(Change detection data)

○ ○ ○ ○

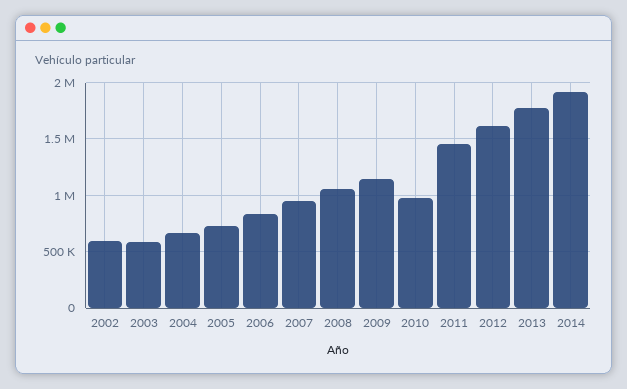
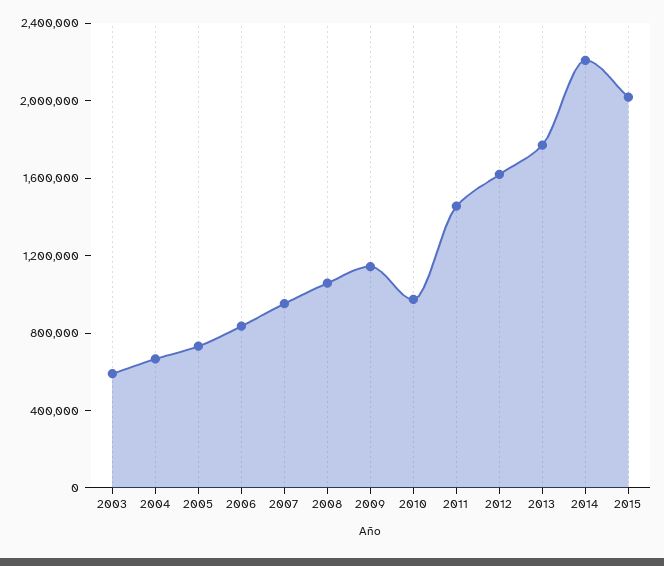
2002: 600000 -> none
2014: 1900000 -> 2200000
2015: none -> 2000000

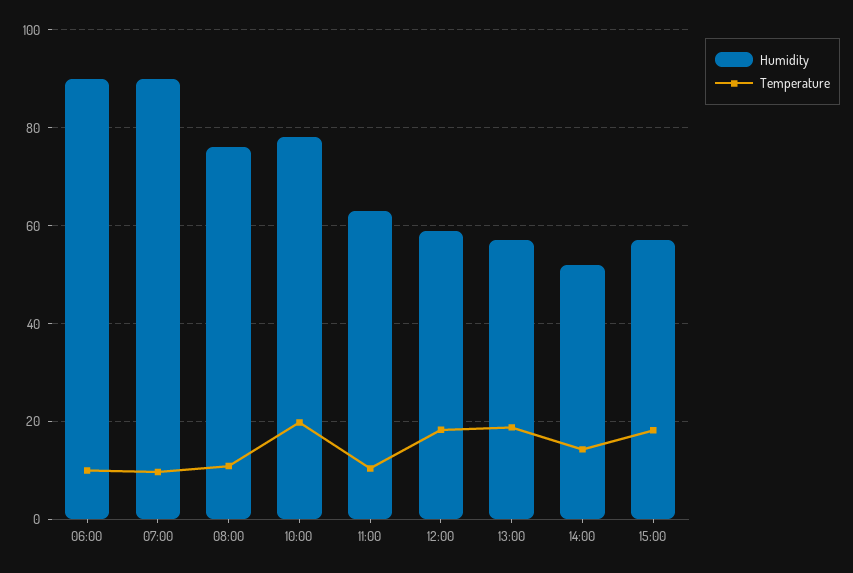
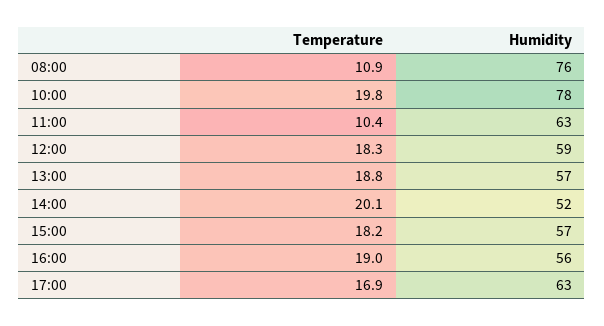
Humidity, 06:00: 90 -> none
Temperature, 06:00: 10 -> none
Humidity, 07:00: 90 -> none
Temperature, 07:00: 10 -> none
Temperature, 14:00: 14 -> 20.1
Temperature, 16:00: none -> 19
Humidity, 16:00: none -> 56
Temperature, 17:00: none -> 16.9
Humidity, 17:00: none -> 63

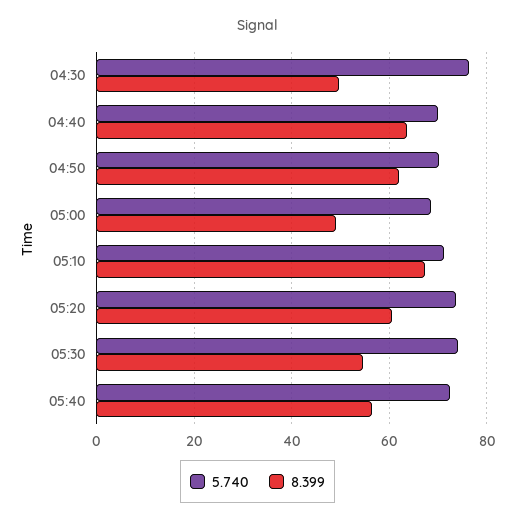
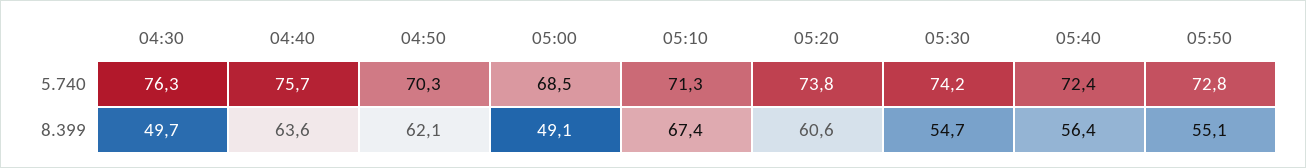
5.740, 04:40: 70 -> 75.7
5.740, 05:50: none -> 72.8
8.399, 05:50: none -> 55.1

○ ○ ○ ○

Exercise directions: Begin at the line containing "Temperature, 14:00: 14 -> 20.1" and stop at the final line of the data. Retype those lines exactly, without the pictures.

Your response:
Temperature, 14:00: 14 -> 20.1
Temperature, 16:00: none -> 19
Humidity, 16:00: none -> 56
Temperature, 17:00: none -> 16.9
Humidity, 17:00: none -> 63

5.740, 04:40: 70 -> 75.7
5.740, 05:50: none -> 72.8
8.399, 05:50: none -> 55.1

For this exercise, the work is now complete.